I also provide a sounding board for their theories and – not to be underestimated – I stand as a protector of their freedom and space to live their own lives. I provide stability: the deep roots of a solid foundation from which they can safely grow in whatever direction and shape is best for them.

I’m the person they’re trying to explain their theories to, while I’m stirring a pan or cleaning a floor. Sometimes you can’t understand something properly until you’ve explained it to someone else. I’m the person they’re often brainstorming with while they’re trying to work out how to do something, or what to do for the best – though they use their siblings and friends for that too. I’m the person who says: “Yes, you can do that. I don’t see why you shouldn’t. Let’s work out how you could do it,” or sometimes just: “Let me know if you need help,” is enough.

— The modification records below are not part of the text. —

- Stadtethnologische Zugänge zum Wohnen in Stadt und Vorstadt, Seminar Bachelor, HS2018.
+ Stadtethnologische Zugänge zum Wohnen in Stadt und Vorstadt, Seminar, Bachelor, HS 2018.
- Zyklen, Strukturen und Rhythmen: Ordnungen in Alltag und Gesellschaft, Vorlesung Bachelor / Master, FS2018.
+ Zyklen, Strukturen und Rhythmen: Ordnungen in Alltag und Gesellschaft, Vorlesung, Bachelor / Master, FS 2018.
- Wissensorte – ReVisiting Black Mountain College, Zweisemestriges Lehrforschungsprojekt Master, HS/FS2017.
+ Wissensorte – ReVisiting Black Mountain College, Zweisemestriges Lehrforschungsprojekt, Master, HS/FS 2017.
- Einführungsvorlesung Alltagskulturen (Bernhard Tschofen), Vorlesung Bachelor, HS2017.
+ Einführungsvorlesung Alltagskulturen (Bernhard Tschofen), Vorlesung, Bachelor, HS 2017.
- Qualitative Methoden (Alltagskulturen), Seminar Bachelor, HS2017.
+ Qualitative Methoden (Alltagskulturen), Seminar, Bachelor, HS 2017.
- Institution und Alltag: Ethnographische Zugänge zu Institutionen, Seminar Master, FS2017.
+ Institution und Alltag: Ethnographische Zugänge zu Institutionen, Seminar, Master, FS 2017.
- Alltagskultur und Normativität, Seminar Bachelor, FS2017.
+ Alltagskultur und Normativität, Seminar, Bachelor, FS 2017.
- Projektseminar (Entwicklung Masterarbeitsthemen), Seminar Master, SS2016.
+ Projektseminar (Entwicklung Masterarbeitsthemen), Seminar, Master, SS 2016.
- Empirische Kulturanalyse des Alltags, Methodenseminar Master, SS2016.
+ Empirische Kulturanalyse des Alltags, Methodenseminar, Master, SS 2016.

They come and find me when they need me and I’m usually available to them, because I think older children – young adults – still need that kind of parental relationship. Perhaps we all do.

Our six year-old is learning all the time, but so is the baby too. In a natural, healthy environment, that’s what people do. But with the six year-old, it’s very definite, deliberate learning on her part. She says: “I want to learn this,” and she learns it, often with my help. She wants to learn to read and is making good progress in that respect. The reason she wants to learn is not because anyone has persuaded her that it’s a useful skill, but because she sees the rest of us benefiting from it and she struggles with the activities of her choice (computer games, websites, comics, maps) without it.

Like her older siblings, she comes to find me if she needs help with something or wants to share something, both of which happen frequently. Whenever possible I stop what I was doing and go to accede to her request. She doesn’t always need my help: sometimes one of her siblings is a better person for the job, or sometimes she’d rather play or work something out by herself.

The baby is free to roam around the house and, in good weather, the garden. I make the environment safe for her and there are many books and toys around. She often brings a story for me to read to her and I make it a priority to stop what I’m doing and to sit down with her and the book. How else will she want to be literate, if she doesn’t learn about the treasure and pleasure to be found in a book?

They both have free access to art equipment too, and computers, games and puzzles. Lyddie asks questions all the time, and isn’t scared to stop me when I’ve answered too much, or to challenge my replies. Nor am I scared to say: “I don’t know. Let’s go and find out,” to anything. I’m only her mother, not an oracle. But I do see it as my parental duty to help her find the answers she needs.

And that’s how we live here. Our days are free-flowing, not usually pre-planned. Each one is different; each hour is different. We do what we want and also what we need to do, to enable us to live the way we want to live. Home education frees us from structure and schedule, and from other people’s ideas about the way we’re supposed to do things and in our situation, this has had some very happy and healthy results for all concerned.